A fundamental genetic mechanism that shuts down an important gene in healthy immune system cells has been discovered that could one day lead to new therapies against infections, leukemia and other cancers. Results of a University of Pittsburgh School of Medicine study on the mechanism, called a somatic stop-codon mutation, are being reported today in the online journal PLoS ONE.
"This kind of loss-of-function mutation can be very dangerous, and it is the first such mutation that has been identified in normal immune cells in blood," said Bora E. Baysal, M.D., Ph.D., assistant professor of obstetrics, gynecology and reproductive sciences at the University of Pittsburgh School of Medicine. "We did control experiments for two years to make sure it was real and not a technical error."
Dr. Baysal and his colleagues tested 180 samples, including blood from healthy individuals and other material from those with childhood leukemia, looking at specific portions of DNA in immune cells known as monocytes, natural killer cells and lymphocytes. These cells are key to the body’s immune response against infection and disease. The investigators found somatic stop-codon mutations in an average of 5.8 percent of crucial portions of genetic material that deliver instructions from DNA, called messenger RNA, in normal blood samples and in a quarter of leukemia samples.
"DNA is the blueprint for all living cells. It carries the genetic code for most biological functions and is passed virtually unchanged from generation to generation," said Dr. Baysal, who also is an associate investigator at the university-affiliated Magee-Womens Research Institute. "Harmful alterations in the code – mutations – can produce genetic disorders and play an important role in the development of cancer. Normal cells such as monocytes, lymphocytes and natural killer cells have many mechanisms to recognize and repair mutations, but a stop-codon mutation is a kind of permanent "off" switch that has escaped DNA repair," he added.
"We believe there is a good biological reason for this. It may allow the cells to survive in a low-oxygen environment, such as where there is cancer or infection," said Dr. Baysal. "It is part of the process for immune cells to ‘armor up’ for battle against cancer cells and other diseases."

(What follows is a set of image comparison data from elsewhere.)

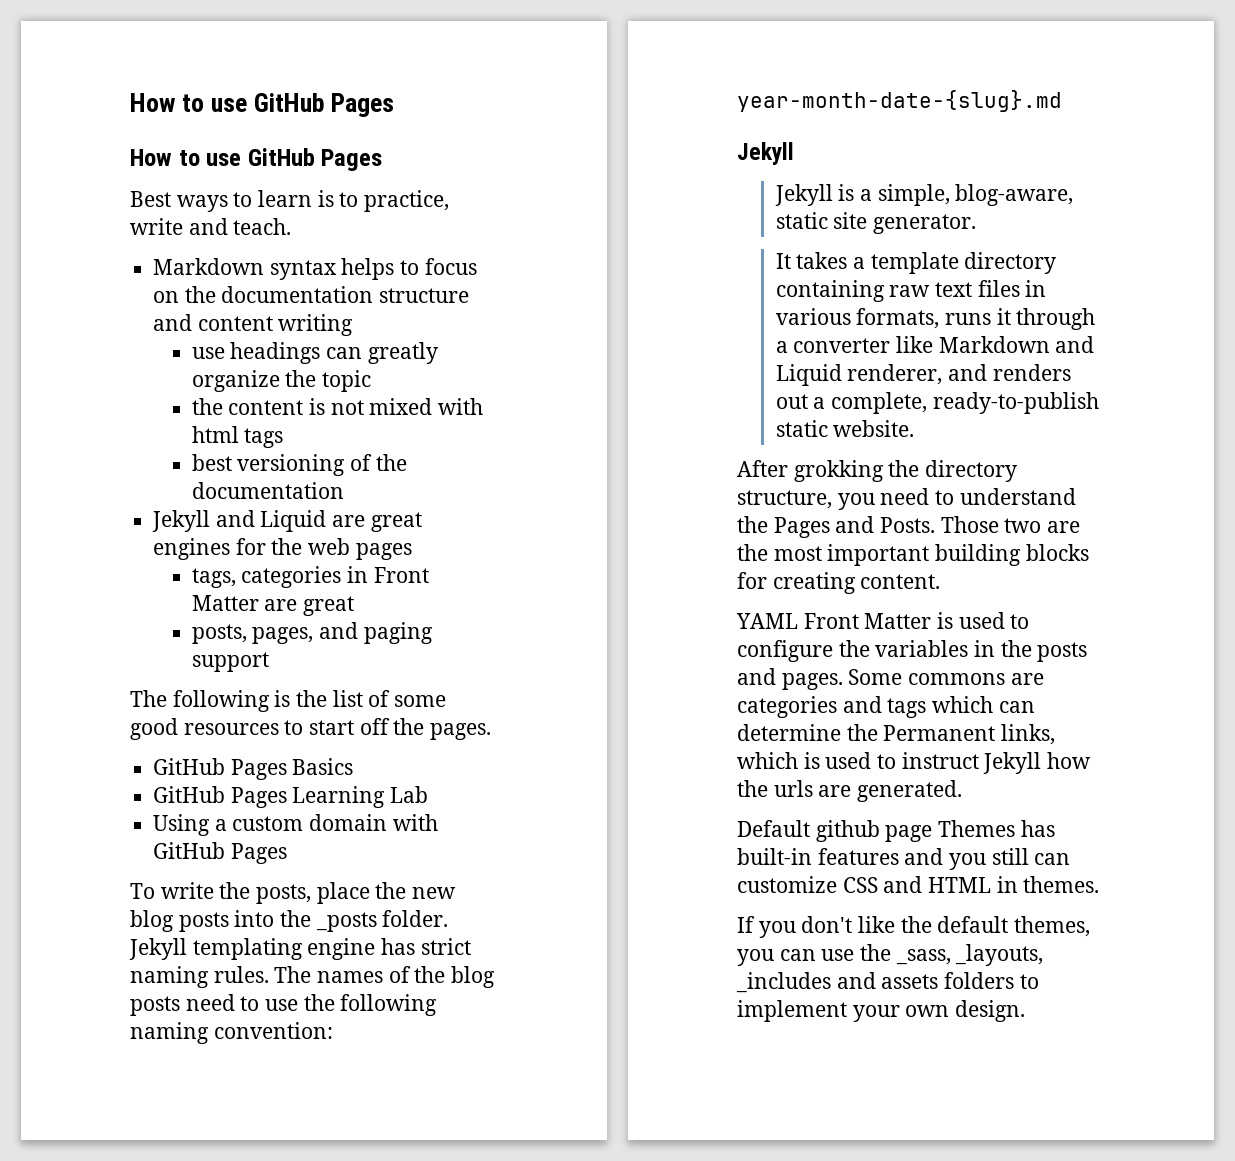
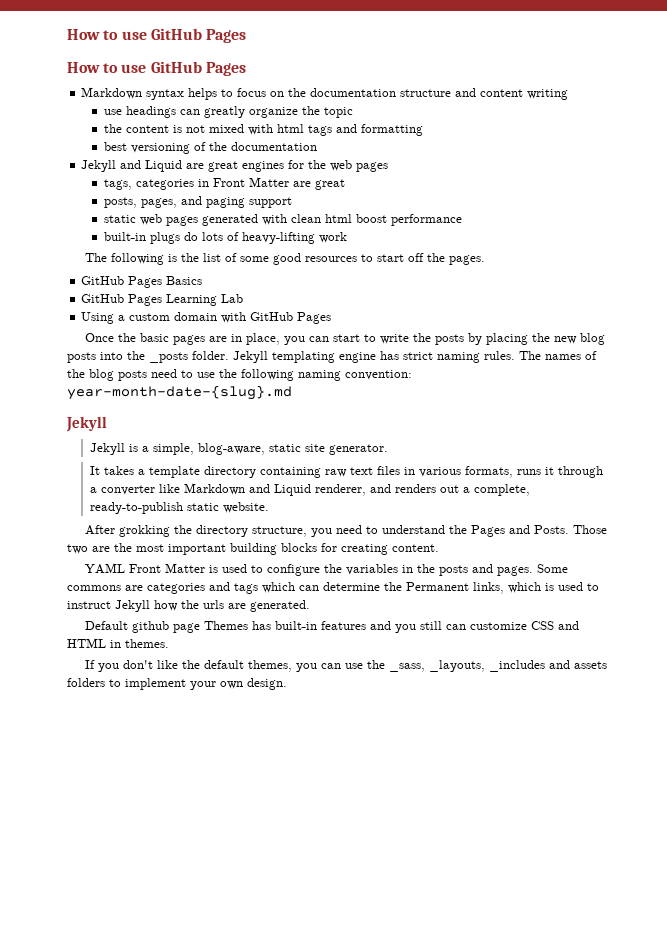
- Best ways to learn is to practice, write and teach.
- the content is not mixed with html tags
+ the content is not mixed with html tags and formatting
+ static web pages generated with clean html boost performance
+ built-in plugs do lots of heavy-lifting work
- To write the posts, place the new blog posts into the _posts folder.
+ Once the basic pages are in place, you can start to write the posts by placing the new blog posts into the _posts folder.

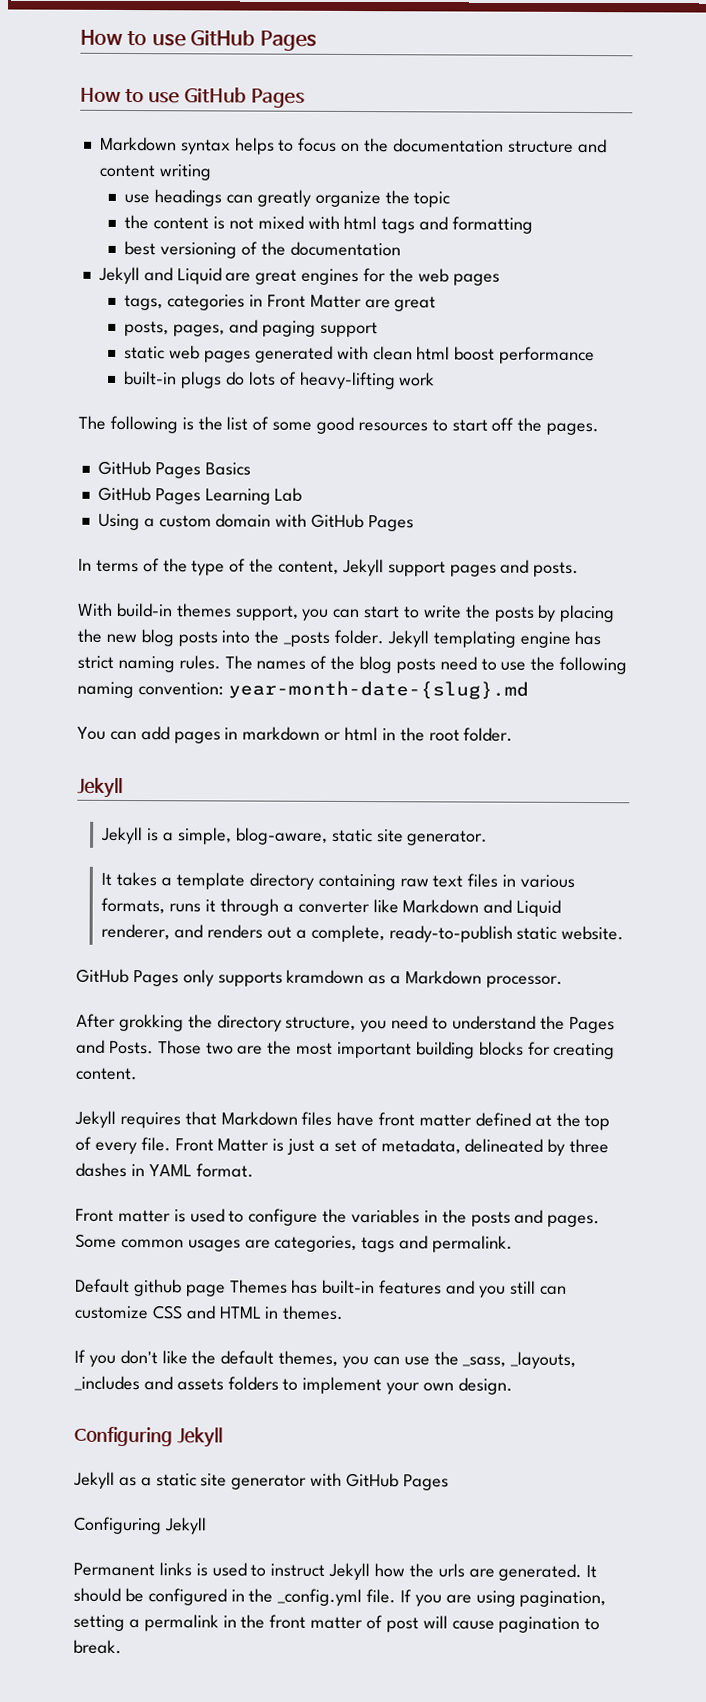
- Once the basic pages are in place, you can start to write the posts by placing the new blog posts into the _posts folder.
+ In terms of the type of the content, Jekyll support pages and posts.
+ With build-in themes support, you can start to write the posts by placing the new blog posts into the _posts folder.
+ You can add pages in markdown or html in the root folder.
+ GitHub Pages only supports kramdown as a Markdown processor.
- YAML Front Matter is used to configure the variables in the posts and pages.
+ Jekyll requires that Markdown files have front matter defined at the top of every file. Front Matter is just a set of metadata, delineated by three dashes in YAML format.
+ Front matter is used to configure the variables in the posts and pages.
- Some commons are categories and tags which can determine the Permanent links, which is used to instruct Jekyll how the urls are generated.
+ Some common usages are categories, tags and permalink.
  If you don't like the default themes, you can use the _sass, _layouts, _includes and assets folders to implement your own design.
+ Configuring Jekyll
+ Jekyll as a static site generator with GitHub Pages
+ Configuring Jekyll
+ Permanent links is used to instruct Jekyll how the urls are generated. It should be configured in the _config.yml file. If you are using pagination, setting a permalink in the front matter of post will cause pagination to break.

Earlier research on the mutated gene suggests the stop-codon mutation might be part of the programmed adaptive response to oxygen deprivation. This mutation and its location is "unusual because it predicts loss-of-function, it targets a classical tumor-suppressor gene, and it occurs in (peripheral blood mononuclear cells)," Dr. Baysal wrote, adding that the mutation is present at much higher levels in messenger RNA compared to DNA.
"This may give us a tool to modify the immune cells’ survival in a low oxygen environment, which could help the cells to survive and fight infections and tumors," said Dr. Baysal, calling the mutated gene a potential "therapeutic target."